**Aim of the exercise**.
Retype exactly what runs from the first line of the data to the line with "[219,337,357,352] for this", keeping both of those lines and skipping pictures.

**Data under study**.
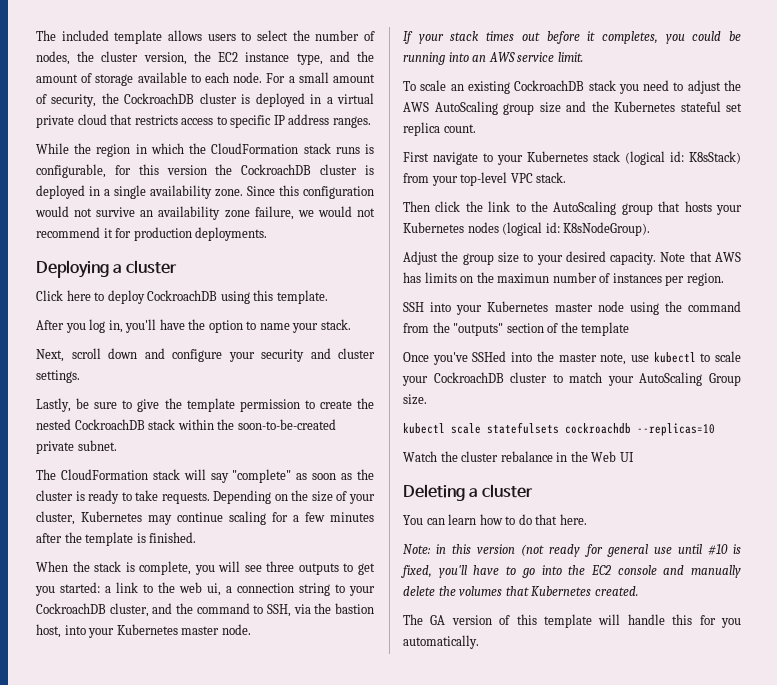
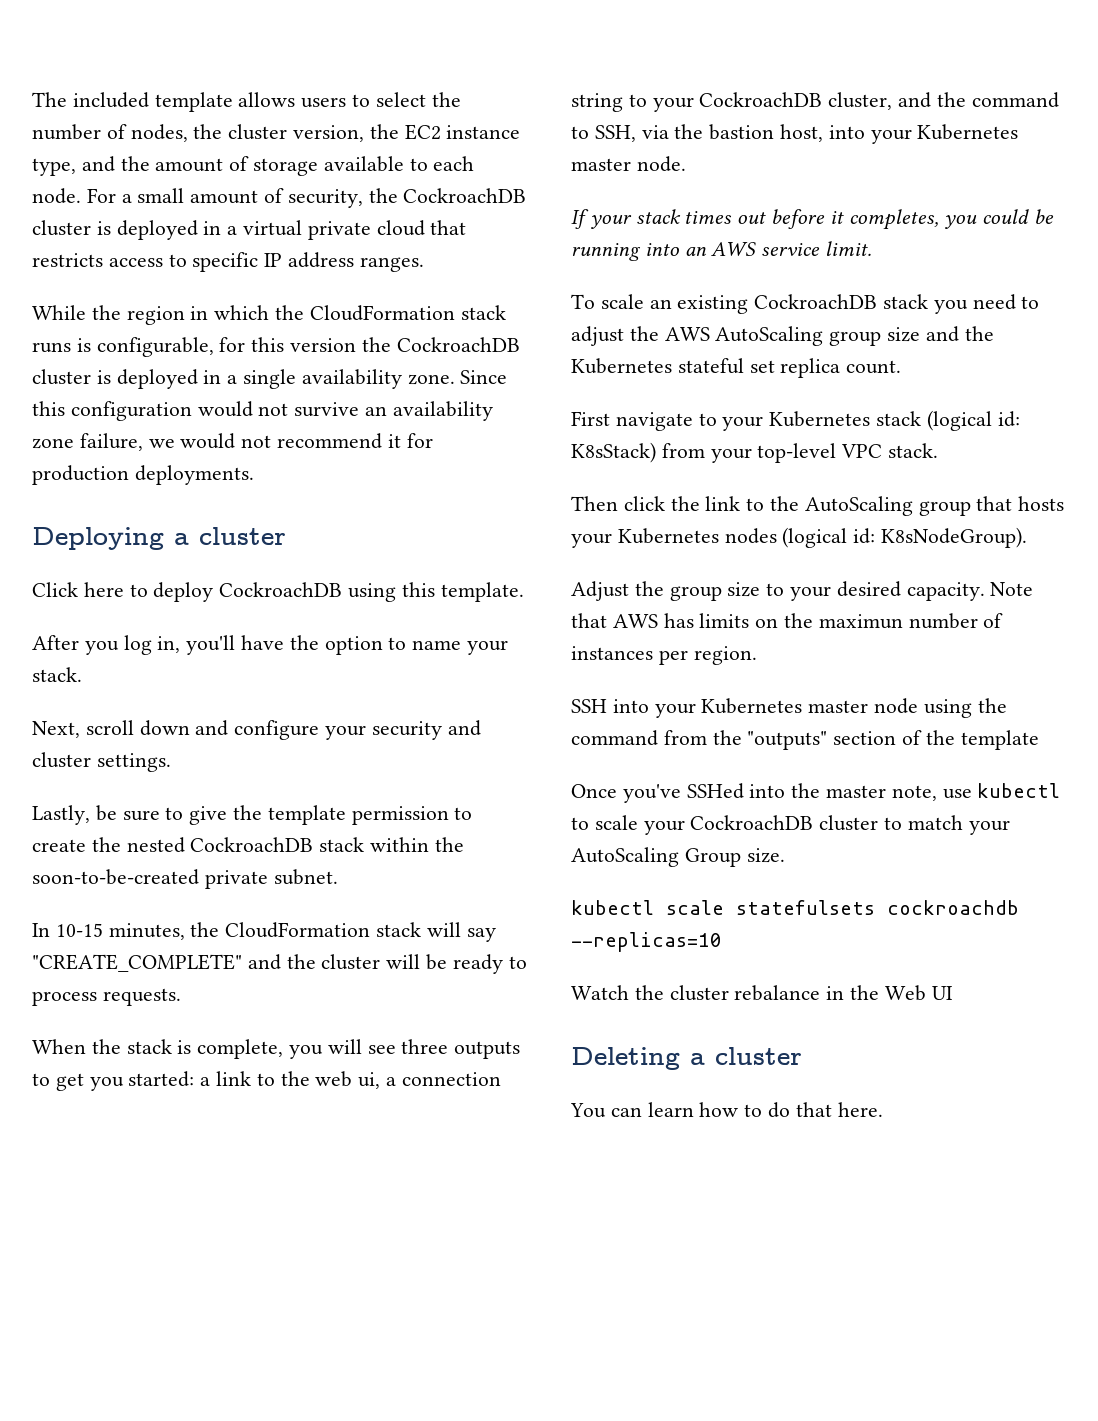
[36,469,374,483] [36,490,85,501] The CloudFormation stack will say "complete" as soon as the cluster is -> [32,922,496,942] [32,954,448,972] In 10-15 minutes, the CloudFormation stack will say "CREATE_COMPLETE" and the cluster will be
[135,490,159,501] take -> [32,991,97,1006] process
[213,490,376,504] [36,511,374,525] [36,532,197,546] Depending on the size of your cluster, Kubernetes may continue scaling for a few minutes after the template is finished. -> (181, 997) none
[403,544,741,557] [401,565,741,578] [403,586,638,596] [403,614,741,628] [403,635,479,649] // Note: in this version (not ready for general use until #10 is fixed, you'll have to go into the EC2 console and manually delete the volumes that Kubernetes created. // The GA version of this template will handle this for you automatically. -> (883, 1109) none

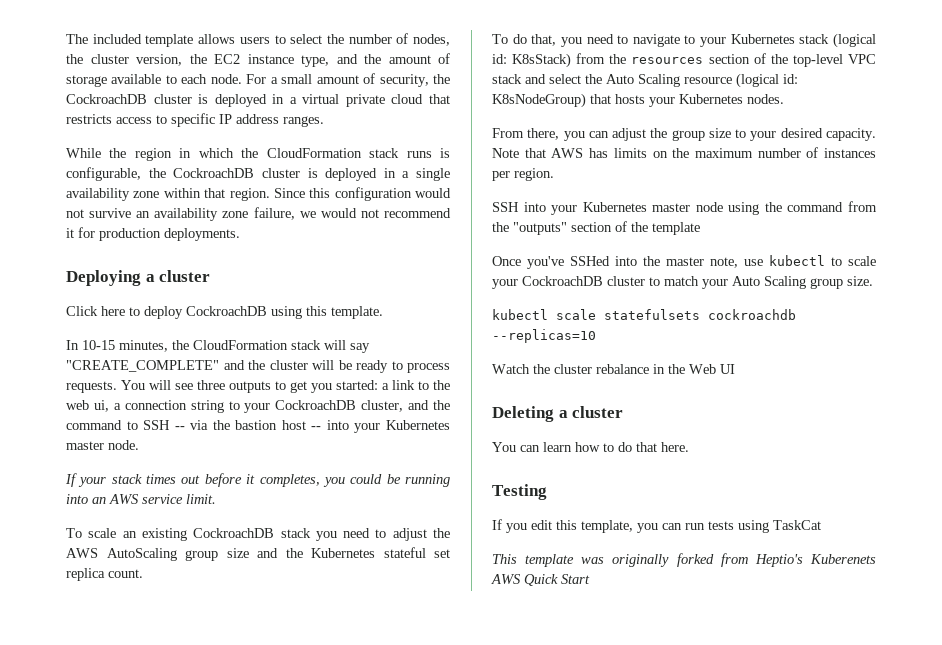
[219,337,357,352] for this version -> (141, 174) none
[407,374,455,385] zone. -> [133,188,270,201] zone within that region.
[32,635,509,655] [32,667,82,682] [32,720,481,740] [32,752,171,772] [32,805,473,825] [32,837,464,853] [32,869,338,889] // After you log in, you'll have the option to name your stack. // Next, scroll down and configure your security and cluster settings. // Lastly, be sure to give the template permission to create the nested CockroachDB stack within the soon-to-be-created private subnet. -> (383, 312) none
[32,1039,324,1059] // When the stack is complete, you -> [121,380,145,390] You
[594,125,636,142] SSH, -> [143,420,185,430] SSH --
[780,124,824,142] host, -> [281,420,322,430] host --
[571,411,610,426] First -> [492,34,629,47] To do that, you need to
[710,443,939,463] [571,496,1065,516] [571,527,1028,548] [571,581,629,601] your top-level VPC stack. // Then click the link to the AutoScaling group that hosts your Kubernetes nodes (logical id: K8sNodeGroup). // Adjust -> [609,53,876,67] [492,73,798,88] [492,93,784,108] [492,128,647,141] the resources section of the top-level VPC stack and select the Auto Scaling resource (logical id: K8sNodeGroup) that hosts your Kubernetes nodes. // From there, you can adjust
[818,614,903,629] maximun -> [694,148,753,158] maximum
[571,847,741,867] AutoScaling Group -> [732,276,843,289] Auto Scaling group
(883, 1109) none -> [492,484,547,500] [492,519,821,533] [492,553,876,567] [491,574,590,586] // Testing // If you edit this template, you can run tests using TaskCat // This template was originally forked from Heptio's Kuberenets AWS Quick Start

**Task answer**.
[36,469,374,483] [36,490,85,501] The CloudFormation stack will say "complete" as soon as the cluster is -> [32,922,496,942] [32,954,448,972] In 10-15 minutes, the CloudFormation stack will say "CREATE_COMPLETE" and the cluster will be
[135,490,159,501] take -> [32,991,97,1006] process
[213,490,376,504] [36,511,374,525] [36,532,197,546] Depending on the size of your cluster, Kubernetes may continue scaling for a few minutes after the template is finished. -> (181, 997) none
[403,544,741,557] [401,565,741,578] [403,586,638,596] [403,614,741,628] [403,635,479,649] // Note: in this version (not ready for general use until #10 is fixed, you'll have to go into the EC2 console and manually delete the volumes that Kubernetes created. // The GA version of this template will handle this for you automatically. -> (883, 1109) none

[219,337,357,352] for this version -> (141, 174) none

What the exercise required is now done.